■ Action item:
Write out the entries verbatim and leave the images out of the copy.

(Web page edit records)
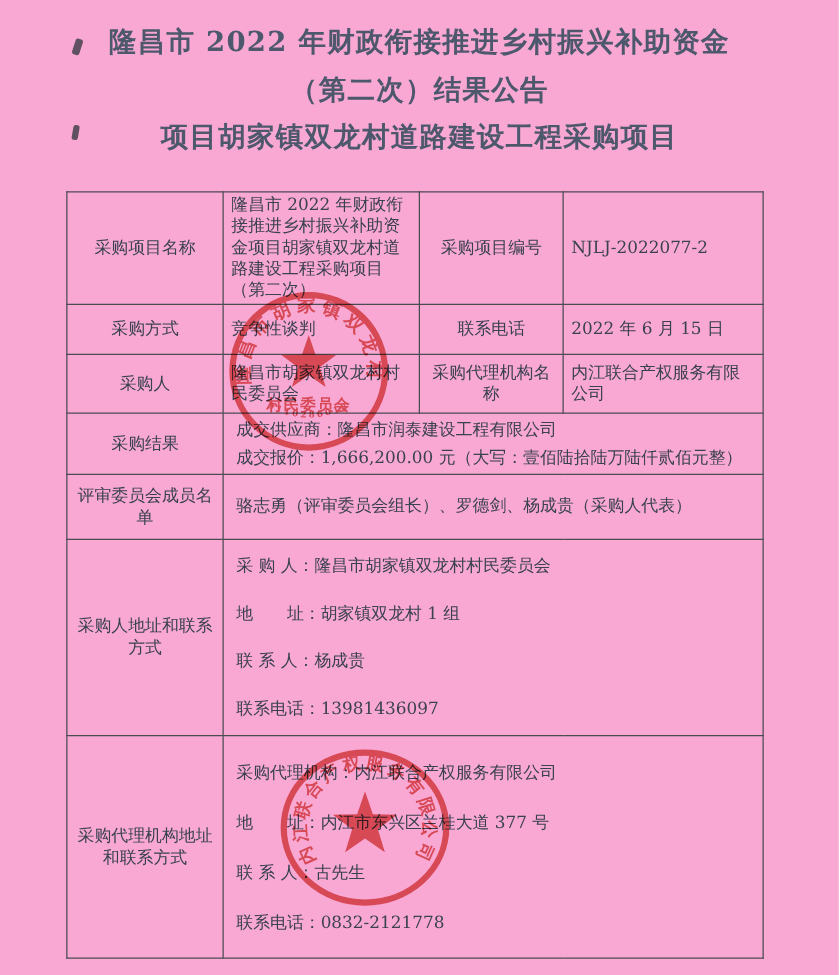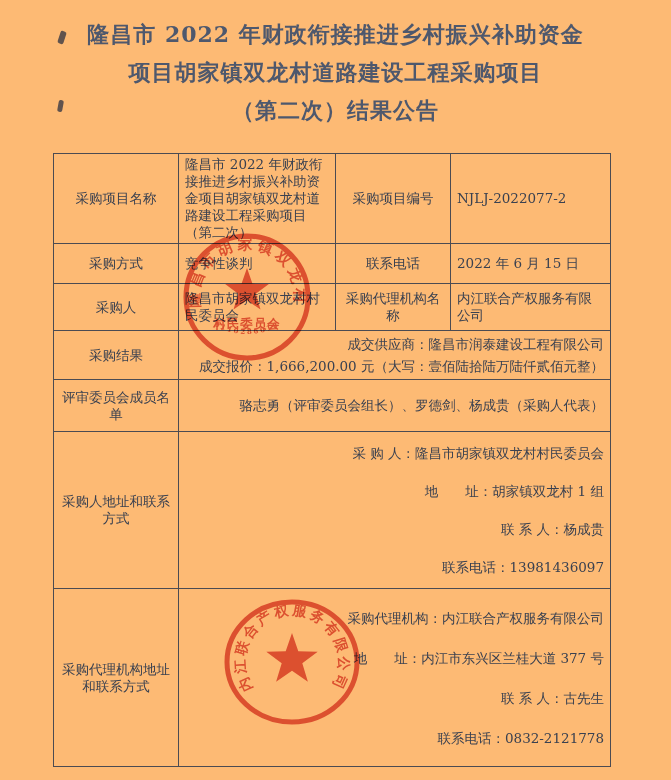--- a/index.html
+++ b/index.html
@@ -1,19 +1,19 @@
 <!DOCTYPE html>
 <html><head>
 <meta charset="utf-8">
 <style>
   html,body{margin:0;padding:0;background:#e8e8e6;}
   #page{
     position:relative;
     width:671px;height:780px;
-    background:#fdba74;
+    background:#f9a8d4;
     overflow:hidden;
     font-family:"DejaVu Serif","Liberation Serif",serif;
     color:#3c4453;
   }
   
   #title{
     position:absolute;left:0;top:15px;width:671px;
     text-align:center;
     font-weight:bold;
     font-size:22px;
@@ -37,21 +37,21 @@
     color:#3a4150;
   }
   #doc-table td{
     border:1.4px solid #4b4b52;
     vertical-align:middle;
     padding:2px 6px;
     line-height:17px;
   }
   #doc-table .lbl{text-align:center;}
   #doc-table .ctr{text-align:left;}
-  #doc-table .content{text-align:right;padding-left:10px;}
+  #doc-table .content{text-align:left;padding-left:10px;}
   tr.r1{height:87px;}
   tr.r2{height:40px;}
   tr.r3{height:47px;}
   tr.r4{height:35px;}
   tr.r5{height:52px;}
   tr.r6{height:151px;}
   tr.r7{height:178px;}
   .lines-4 .line{line-height:38px;white-space:nowrap;}
   tr.r7 .line{line-height:40px;}
   tr.r7 td.content{vertical-align:top;padding-top:6px;margin-top:32px;}
@@ -75,22 +75,22 @@
 </head>
 <body>
 
 <div id="page">
 
   <div id="speck1" class="speck"></div>
   <div id="speck2" class="speck"></div>
 
   <div id="title">
     <div>隆昌市 2022 年财政衔接推进乡村振兴补助资金</div>
+    <div>（第二次）结果公告</div>
     <div>项目胡家镇双龙村道路建设工程采购项目</div>
-    <div>（第二次）结果公告</div>
   </div>
 
   <table id="doc-table">
     <colgroup>
       <col style="width:125px">
         <col style="width:157px">
         <col style="width:115px">
         <col style="width:160px">
     </colgroup>
     <tbody>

■ Exercise output:
--- a/index.html
+++ b/index.html
@@ -1,19 +1,19 @@
 <!DOCTYPE html>
 <html><head>
 <meta charset="utf-8">
 <style>
   html,body{margin:0;padding:0;background:#e8e8e6;}
   #page{
     position:relative;
     width:671px;height:780px;
-    background:#fdba74;
+    background:#f9a8d4;
     overflow:hidden;
     font-family:"DejaVu Serif","Liberation Serif",serif;
     color:#3c4453;
   }
   
   #title{
     position:absolute;left:0;top:15px;width:671px;
     text-align:center;
     font-weight:bold;
     font-size:22px;
@@ -37,21 +37,21 @@
     color:#3a4150;
   }
   #doc-table td{
     border:1.4px solid #4b4b52;
     vertical-align:middle;
     padding:2px 6px;
     line-height:17px;
   }
   #doc-table .lbl{text-align:center;}
   #doc-table .ctr{text-align:left;}
-  #doc-table .content{text-align:right;padding-left:10px;}
+  #doc-table .content{text-align:left;padding-left:10px;}
   tr.r1{height:87px;}
   tr.r2{height:40px;}
   tr.r3{height:47px;}
   tr.r4{height:35px;}
   tr.r5{height:52px;}
   tr.r6{height:151px;}
   tr.r7{height:178px;}
   .lines-4 .line{line-height:38px;white-space:nowrap;}
   tr.r7 .line{line-height:40px;}
   tr.r7 td.content{vertical-align:top;padding-top:6px;margin-top:32px;}
@@ -75,22 +75,22 @@
 </head>
 <body>
 
 <div id="page">
 
   <div id="speck1" class="speck"></div>
   <div id="speck2" class="speck"></div>
 
   <div id="title">
     <div>隆昌市 2022 年财政衔接推进乡村振兴补助资金</div>
+    <div>（第二次）结果公告</div>
     <div>项目胡家镇双龙村道路建设工程采购项目</div>
-    <div>（第二次）结果公告</div>
   </div>
 
   <table id="doc-table">
     <colgroup>
       <col style="width:125px">
         <col style="width:157px">
         <col style="width:115px">
         <col style="width:160px">
     </colgroup>
     <tbody>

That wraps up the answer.